Transcription factors Sp1 and Sp4 regulate TRPV1 gene expression in rat sensory neurons

Catherine Chu  1 Kathryn ZavalaAtefeh FahimiJessica LeeQing XueHelge EilersMark A Schumacher
Affiliations

Transcription factors Sp1 and Sp4 regulate TRPV1 gene expression in rat sensory neurons

Catherine Chu et al. Mol Pain. .

Abstract

Background: The capsaicin receptor, transient receptor potential vanilloid type -1 (TRPV1) directs complex roles in signal transduction including the detection of noxious stimuli arising from cellular injury and inflammation. Under pathophysiologic conditions, TRPV1 mRNA and receptor protein expression are elevated in dorsal root ganglion (DRG) neurons for weeks to months and is associated with hyperalgesia. Building on our previous isolation of a promoter system for the rat TRPV1 gene, we investigated the proximal TRPV1 P2-promoter by first identifying candidate Sp1-like transcription factors bound in vivo to the P2-promoter using chromatin immunoprecipitation (ChIP) assay. We then performed deletion analysis of GC-box binding sites, and quantified promoter activity under conditions of Sp1 / Sp4 over-expression versus inhibition/knockdown. mRNA encoding Sp1, Sp4 and TRPV1 were quantified by qRT-PCR under conditions of Sp1/Sp4 over-expression or siRNA mediated knockdown in cultured DRG neurons.
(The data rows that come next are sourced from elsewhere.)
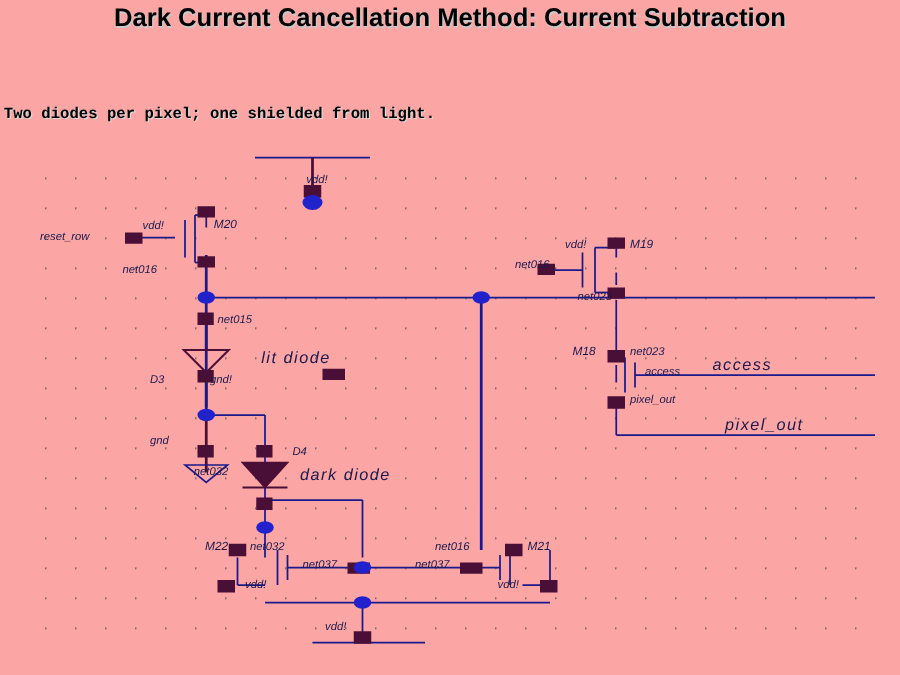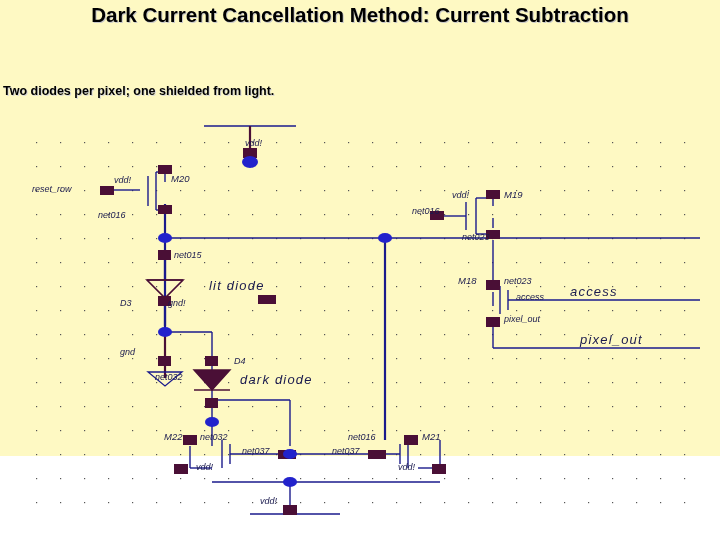--- a/index.html
+++ b/index.html
@@ -10,42 +10,42 @@
   body {
     width: 720px;
     height: 540px;
     font-family: "Liberation Sans", sans-serif;
     overflow: hidden;
     position: relative;
   }
   #slide {
     position: relative;
     width: 720px;
-    height: 456px;
-    background: #fef9c3;
+    height: 540px;
+    background: #fca5a5;
   }
   .title {
     position: absolute;
     left: 0;
     top: 2px;
     width: 720px;
     text-align: center;
     font-family: "Liberation Sans", sans-serif;
     font-weight: bold;
     font-size: 20.5px;
     line-height: 26px;
     color: #000000;
     letter-spacing: 0px;
     text-shadow: 1px 1px 0 #c9c9c9;
   }
   .subtitle {
     position: absolute;
     left: 3px;
     top: 84px;
-    font-family: Liberation Sans, sans-serif;
+    font-family: Liberation Mono, monospace;
     font-weight: bold;
     font-size: 12.5px;
     color: #000000;
     text-shadow: 1px 1px 0 #d8d8d8;
   }
   #schematic-wrap {
     position: absolute;
     left: 0px;
     top: 110px;
     width: 720px;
Results: Using ChIP analysis of DRG tissue, we demonstrated that Sp1 and Sp4 are bound to the candidate GC-box site region within the endogenous TRPV1 P2-promoter. Deletion of GC-box "a" or "a + b" within the P2- promoter resulted in a complete loss of transcriptional activity indicating that GC-box "a" was the critical site for promoter activation. Co-transfection of Sp1 increased P2-promoter activity in cultured DRG neurons whereas mithramycin-a, an inhibitor of Sp1-like function, dose dependently blocked NGF and Sp1-dependent promoter activity in PC12 cells. Co-transfection of siRNA directed against Sp1 or Sp4 decreased promoter activity in DRG neurons and NGF treated PC12 cells. Finally, electroporation of Sp1 or Sp4 cDNA into cultures of DRG neurons directed an increase in Sp1/Sp4 mRNA and importantly an increase in TRPV1 mRNA. Conversely, combined si-RNA directed knockdown of Sp1/Sp4 resulted in a decrease in TRPV1 mRNA.
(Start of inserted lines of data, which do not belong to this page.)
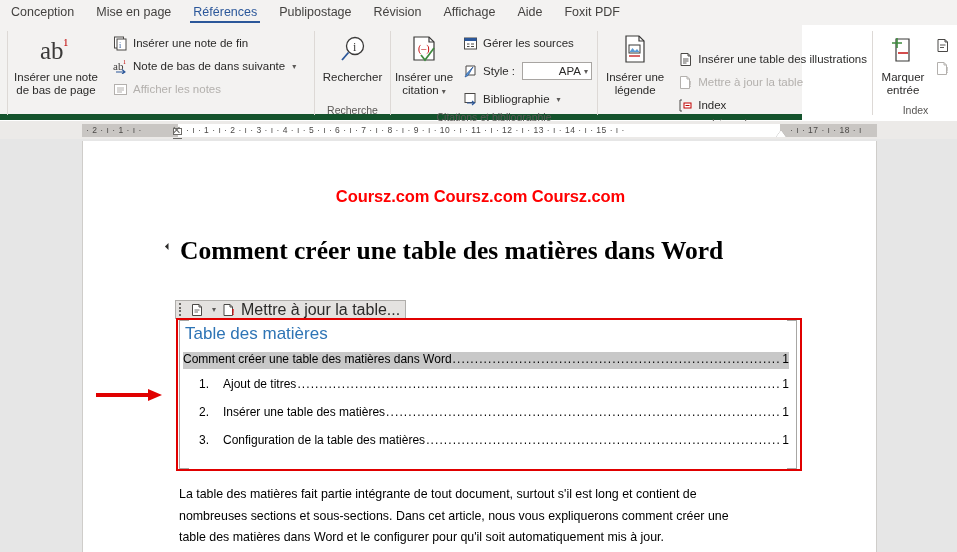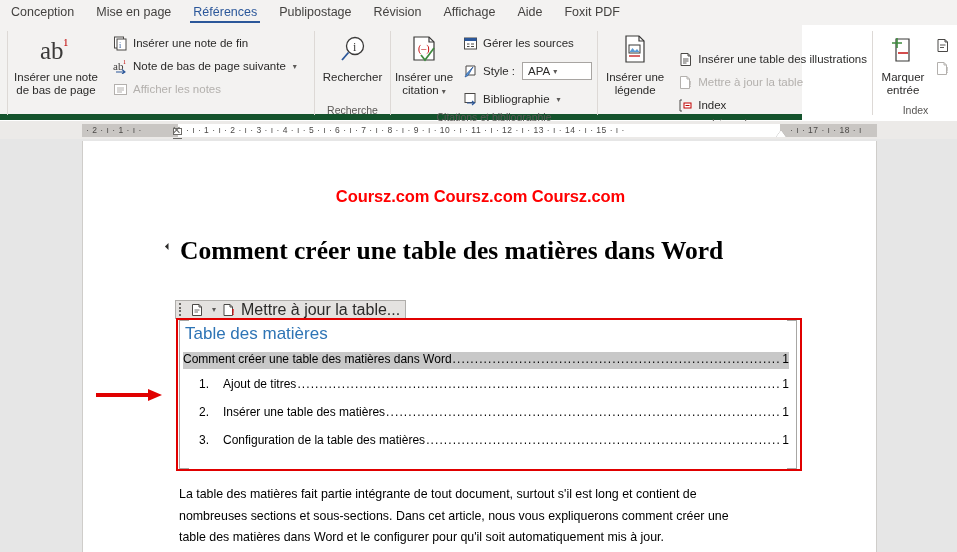--- a/index.html
+++ b/index.html
@@ -63,21 +63,21 @@
   .small-col { display: flex; flex-direction: column; gap: 1px; padding-top: 3px; }
   .small-btn {
     display: flex; align-items: center; gap: 4px; height: 22px;
     padding: 0 4px; font-size: 11.5px; color: #2b2a29; white-space: nowrap; cursor: default;
   }
   .small-btn.disabled { color: #b3b0ad; }
   .sicon { width: 17px; height: 17px; display: inline-flex; align-items: center; justify-content: center; flex: 0 0 17px; }
   .caret { font-size: 8px; color: #5c5a58; margin-left: 3px; }
   .combo {
     width: 70px; height: 18px; background: #fff; border: 1px solid #a8a5a2;
-    display: inline-flex; align-items: center; justify-content: flex-start;
+    display: inline-flex; align-items: center; justify-content: flex-end;
     padding: 0 3px 0 5px; font-size: 11.5px; color: #2b2a29; margin-left: 3px;
   }
 
   
   .ruler {
     position: absolute; left: 0; top: 121px; width: 957px; height: 18px;
     background: #eceae8;
   }
   .ruler-track {
     position: absolute; left: 82px; top: 3px; height: 13px; width: 795px;
@@ -211,21 +211,21 @@
           </div>
 
           <div class="small-btn">
             <span class="sicon">
               <svg width="16" height="15" viewBox="0 0 16 15">
                 <text x="0" y="11" font-family="Liberation Serif, serif" font-size="11" fill="#3b3a39">ab</text>
                 <text x="10" y="5" font-family="Liberation Serif, serif" font-size="6" fill="#c00000">1</text>
                 <path d="M3 13 H12 M9 10.5 L12 13 L9 15" stroke="#2b579a" stroke-width="1.1" fill="none"></path>
               </svg>
             </span>
-            <span>Note de bas de page suivante</span>
+            <span>Note de bas de dans suivante</span>
             <span class="caret">▾</span>
           </div>
 
           <div class="small-btn disabled">
             <span class="sicon">
               <svg width="15" height="15" viewBox="0 0 15 15">
                 <rect x="1.5" y="2.5" width="12" height="10" fill="#fff" stroke="#b3b0ad" stroke-width="1"></rect>
                 <path d="M4 6 H11 M4 8 H11 M4 10 H9" stroke="#b3b0ad" stroke-width="1"></path>
               </svg>
             </span>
Conclusion: Based on these studies, we now propose a model of TRPV1 expression that is dependent on Sp1-like transcription factors with Sp4 playing a predominant role in activating TRPV1 RNA transcription in DRG neurons. Given that increases of TRPV1 expression have been implicated in a wide range of pathophysiologic states including persistent painful conditions, blockade of Sp1-like transcription factors represents a novel direction in therapeutic strategies.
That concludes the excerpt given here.